Other products which programme-makers will not be able to feature are prescription medicines, gambling, smoking accessories, over-the-counter medicines and infant and follow-on formula.
The Government announced the decision, which is expected to take effect later this year, after receiving 1,480 responses to its consultation.
Product placement will be banned from any BBC licence fee-funded services.
Pact, the trade body for independent TV producers, said the decision would help the UK continue to make high quality original content as revenue from advertising continues to decline.
Pact chief executive John McVay said: "Allowing product placement will put British producers on a more level playing field with their counterparts in the US, Europe and the internet, and help to plug the funding gap that UK original programming is currently facing.
"We are pleased that we can finally move forward with product placement and look forward to working with Ofcom, to ensure appropriate guidelines and regulations are put in place as quickly as possible."

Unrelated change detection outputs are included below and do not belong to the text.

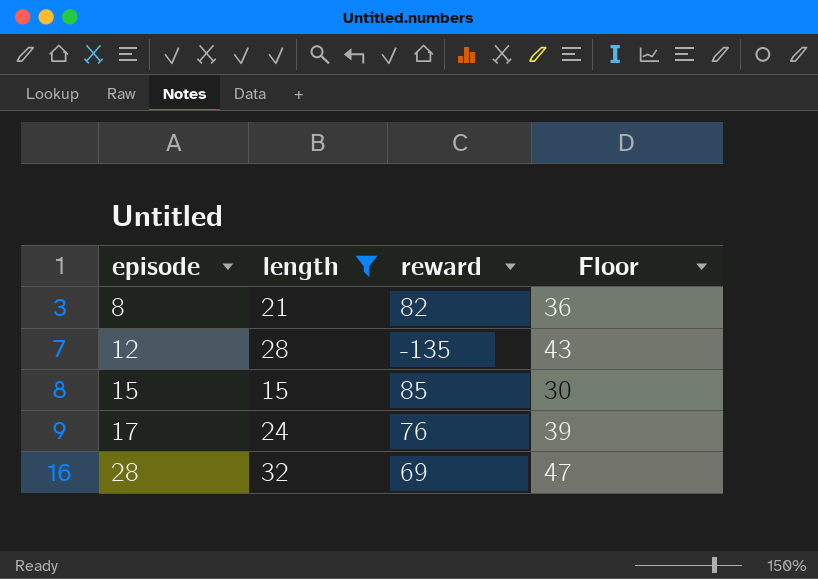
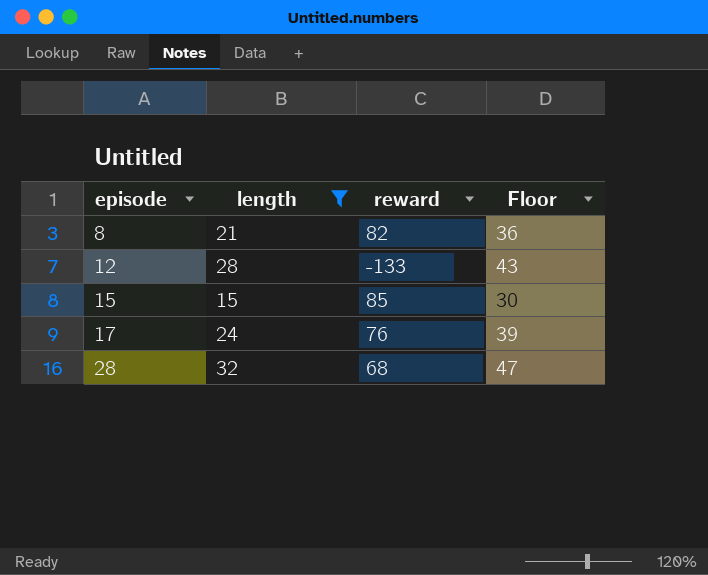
12 | reward: -135 -> -133
28 | reward: 69 -> 68

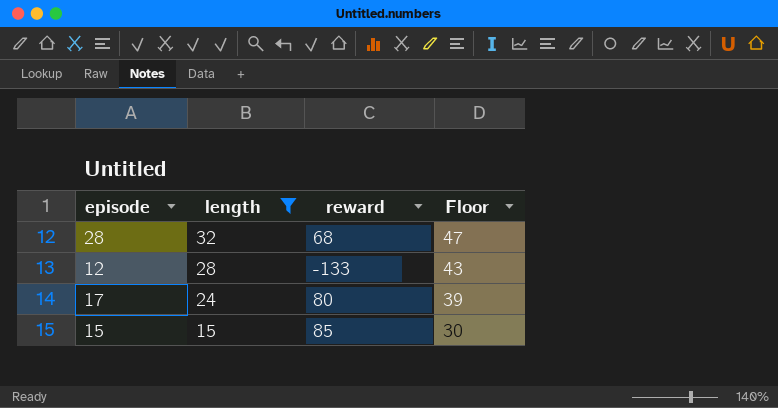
row order: episode ascending -> length descending
row 8: 21 | 82 | 36 -> none
17 | reward: 76 -> 80

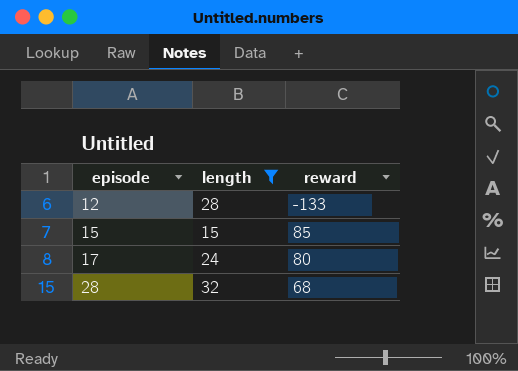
row order: length descending -> episode ascending
column Floor | formula: [length] + 15 -> none

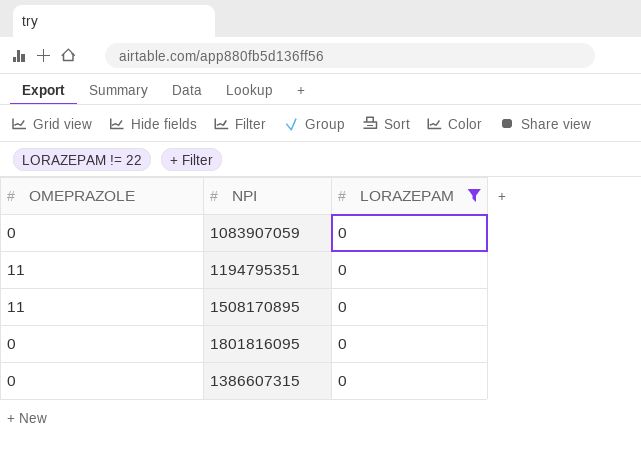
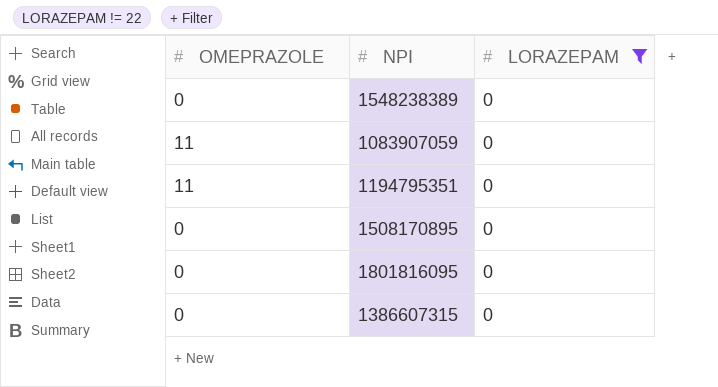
row 1548238389: none -> 0 | 0
1083907059 | OMEPRAZOLE: 0 -> 11
1508170895 | OMEPRAZOLE: 11 -> 0

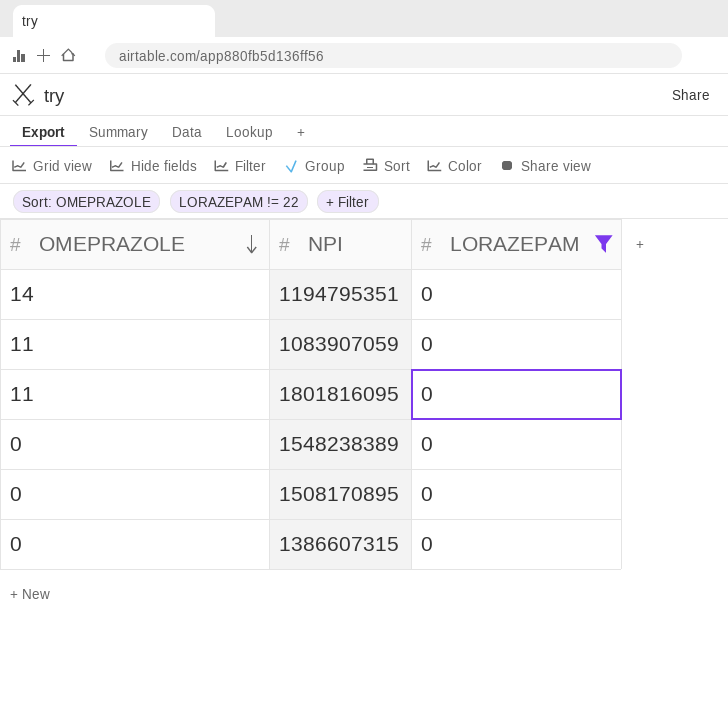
row order: none -> OMEPRAZOLE descending
1194795351 | OMEPRAZOLE: 11 -> 14
1801816095 | OMEPRAZOLE: 0 -> 11

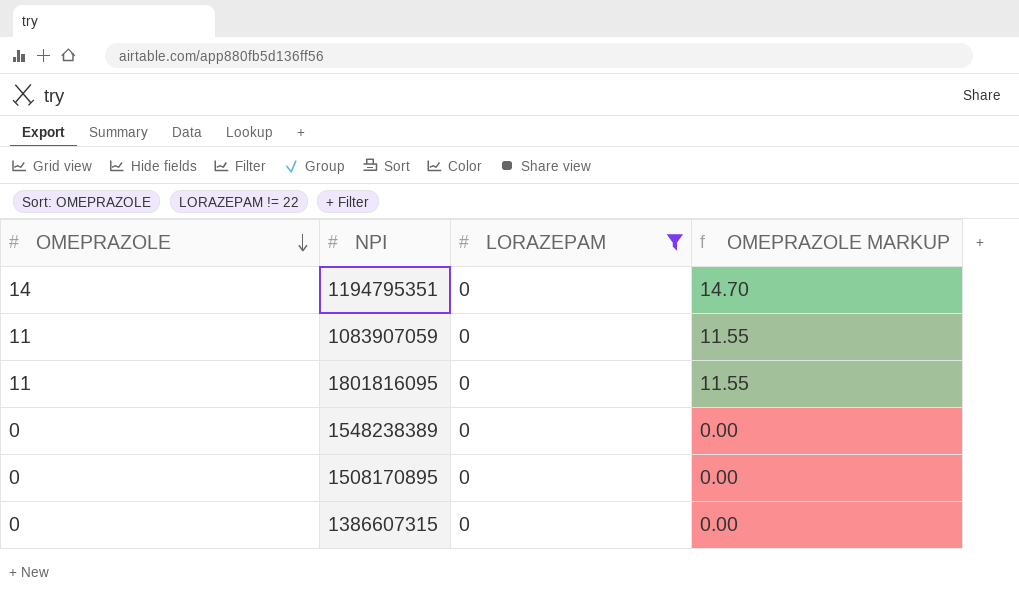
column OMEPRAZOLE MARKUP | formula: none -> [OMEPRAZOLE] * 1.05

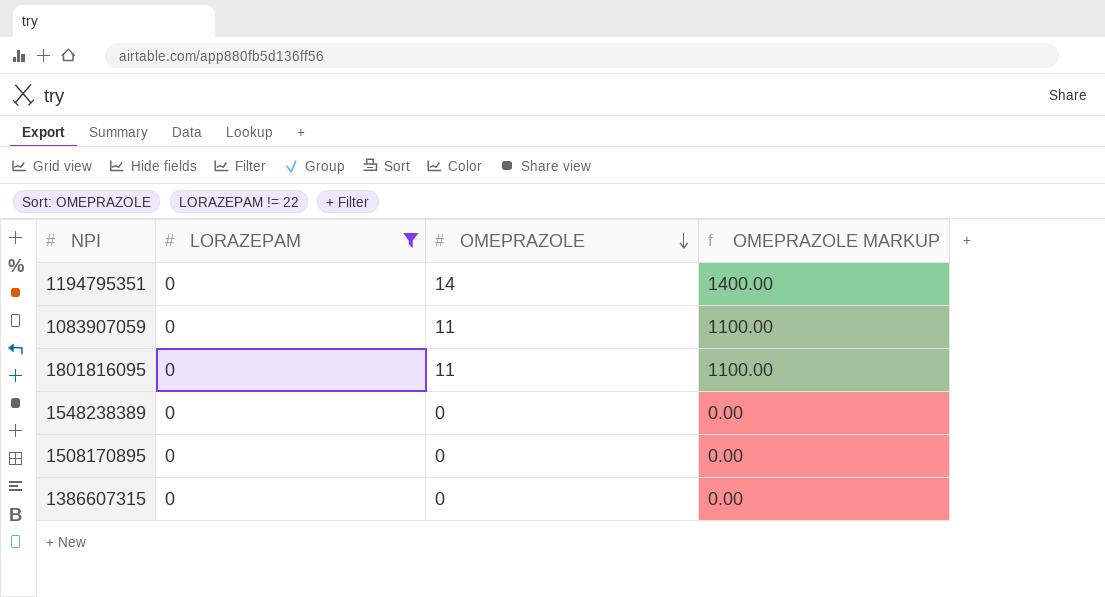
column OMEPRAZOLE | position: 1 -> 3
column OMEPRAZOLE MARKUP | formula: [OMEPRAZOLE] * 1.05 -> [OMEPRAZOLE] * 100

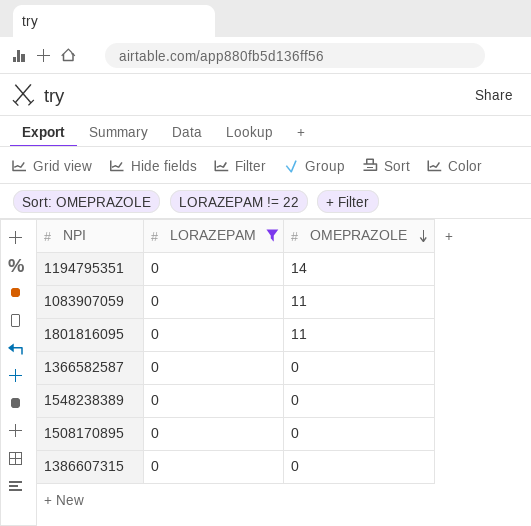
column OMEPRAZOLE MARKUP | formula: [OMEPRAZOLE] * 100 -> none
row 1366582587: none -> 0 | 0

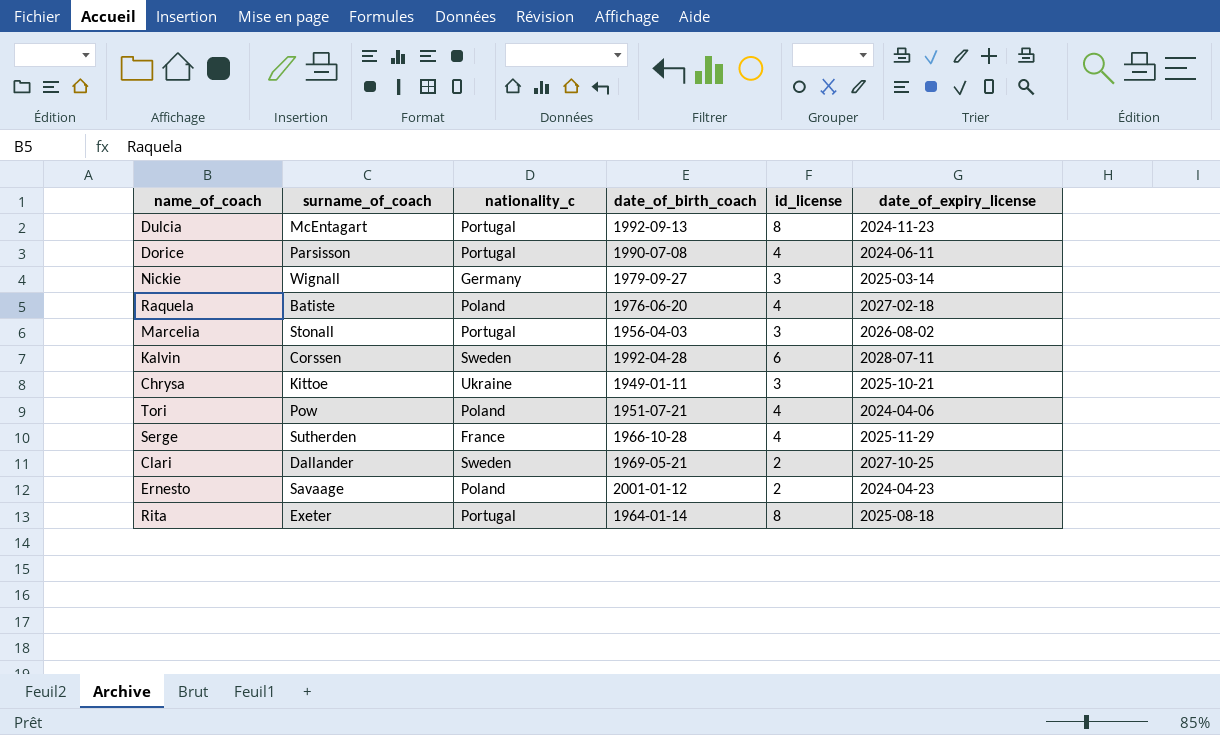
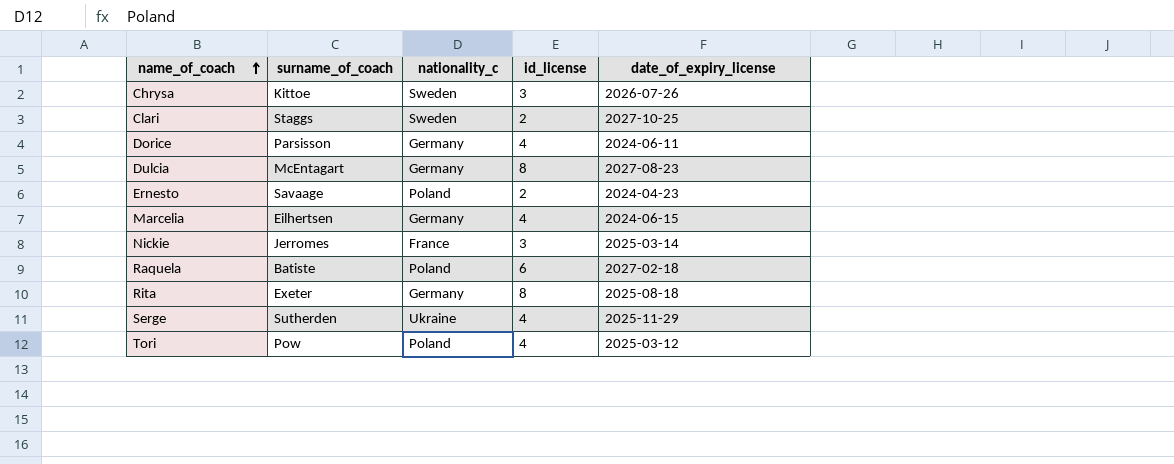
row order: none -> name_of_coach ascending
column date_of_birth_coach | position: 4 -> none
row Kalvin: Corssen | Sweden | 1992-04-28 | 6 | 2028-07-11 -> none
Chrysa | nationality_c: Ukraine -> Sweden
Chrysa | date_of_expiry_license: 2025-10-21 -> 2026-07-26
Clari | surname_of_coach: Dallander -> Staggs
Dorice | nationality_c: Portugal -> Germany
Dulcia | nationality_c: Portugal -> Germany
Dulcia | date_of_expiry_license: 2024-11-23 -> 2027-08-23
Marcelia | surname_of_coach: Stonall -> Eilhertsen
Marcelia | nationality_c: Portugal -> Germany
Marcelia | id_license: 3 -> 4
Marcelia | date_of_expiry_license: 2026-08-02 -> 2024-06-15
Nickie | surname_of_coach: Wignall -> Jerromes
Nickie | nationality_c: Germany -> France
Raquela | id_license: 4 -> 6
Rita | nationality_c: Portugal -> Germany
Serge | nationality_c: France -> Ukraine
Tori | date_of_expiry_license: 2024-04-06 -> 2025-03-12

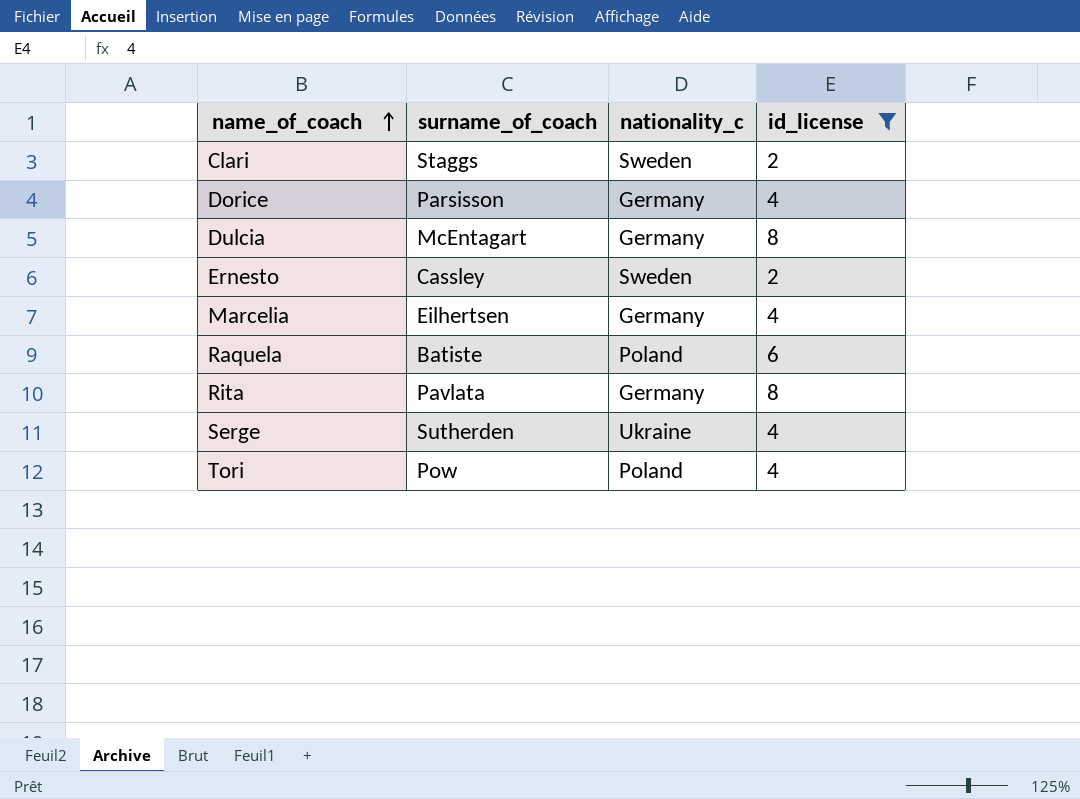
filter: none -> id_license != 3
column date_of_expiry_license | position: 5 -> none
Ernesto | surname_of_coach: Savaage -> Cassley
Ernesto | nationality_c: Poland -> Sweden
Rita | surname_of_coach: Exeter -> Pavlata

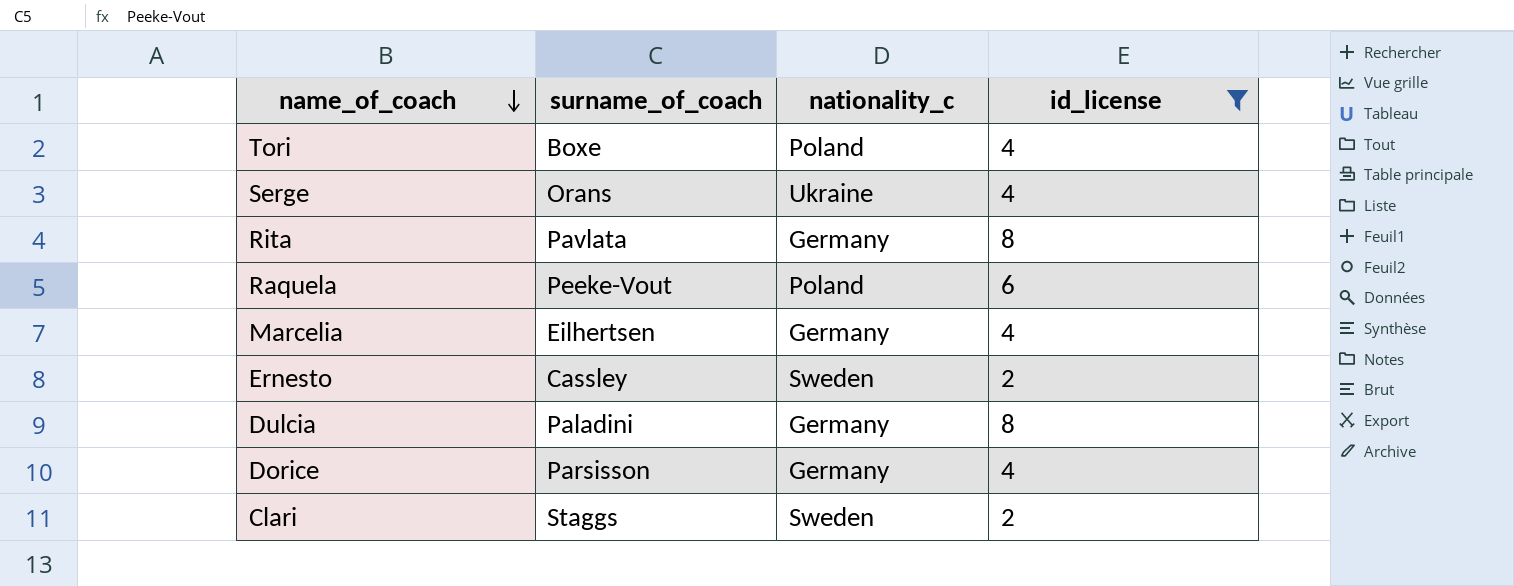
row order: name_of_coach ascending -> name_of_coach descending
Tori | surname_of_coach: Pow -> Boxe
Serge | surname_of_coach: Sutherden -> Orans
Raquela | surname_of_coach: Batiste -> Peeke-Vout
Dulcia | surname_of_coach: McEntagart -> Paladini

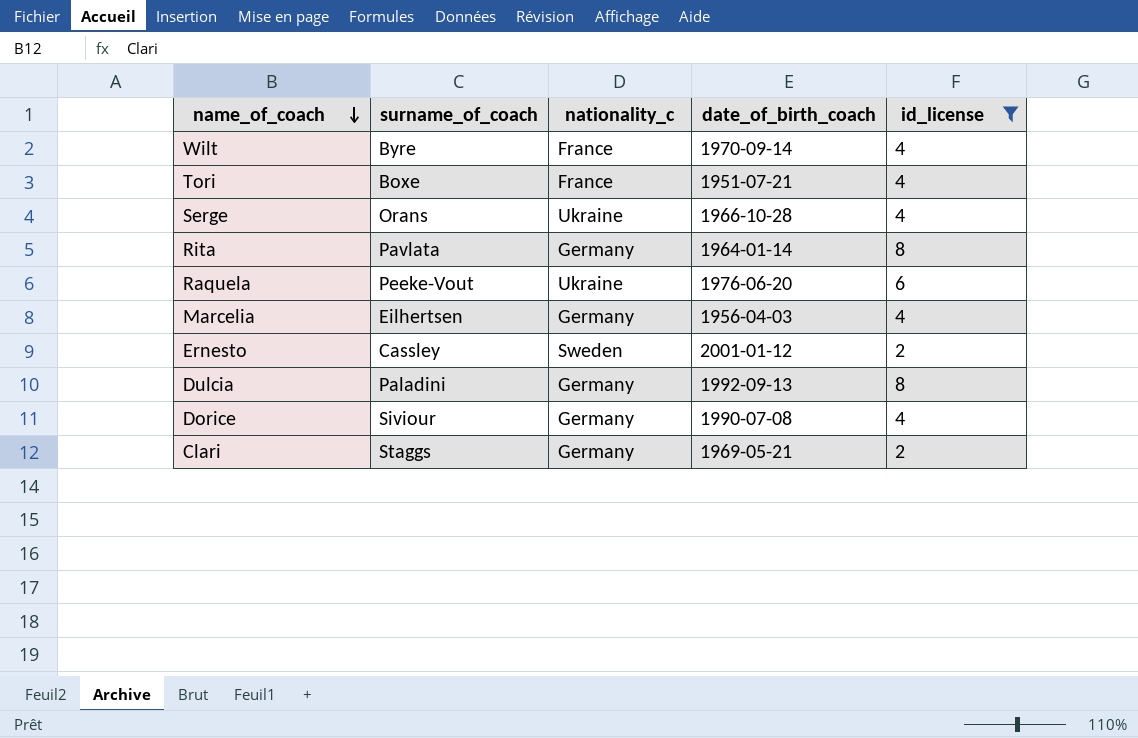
column date_of_birth_coach | position: none -> 4
row Wilt: none -> Byre | France | 1970-09-14 | 4
Tori | nationality_c: Poland -> France
Raquela | nationality_c: Poland -> Ukraine
Dorice | surname_of_coach: Parsisson -> Siviour
Clari | nationality_c: Sweden -> Germany

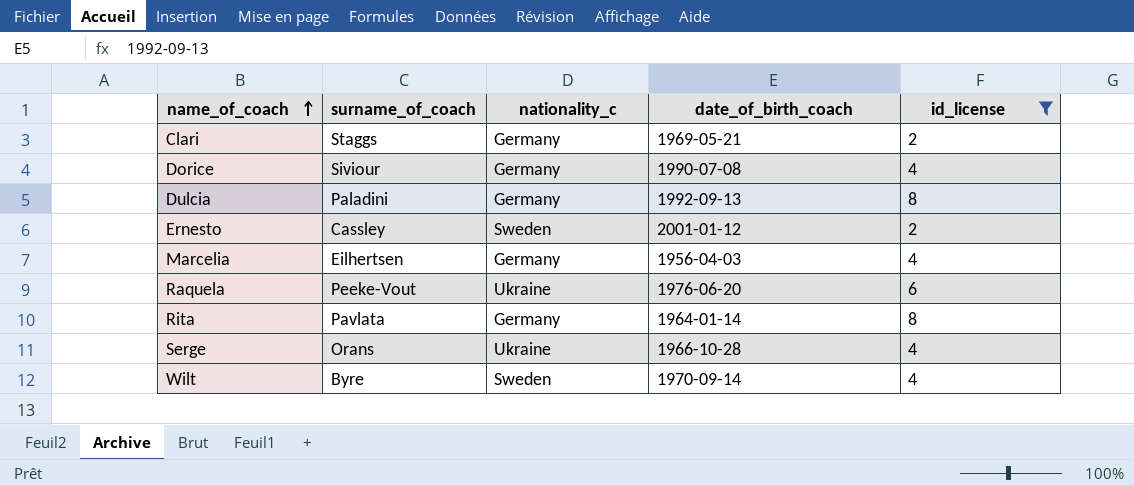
row order: name_of_coach descending -> name_of_coach ascending
row Tori: Boxe | France | 1951-07-21 | 4 -> none
Wilt | nationality_c: France -> Sweden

Children's Food Campaign co-ordinator Jackie Schneider welcomed the decision not to allow the placement of very salty and sugary foods.
But she said: "We are very uncomfortable that plans to allow some product placement will still go ahead.
"This creates the possibility that a future government could still allow placement of junk food through the back.
"The political parties should be warned that any attempt to reintroduce product placement of junk food in the future will be met by the same massive level of opposition that won this argument."
David Poley, chief executive of the Portman Group, which represents the major drinks companies, said: "Our advice to Government was that allowing product placement for alcohol was fraught with risk.
"Some drinks companies could have used product placement to bypass the strict advertising controls. We don't want to see unhealthy drinking portrayals on television."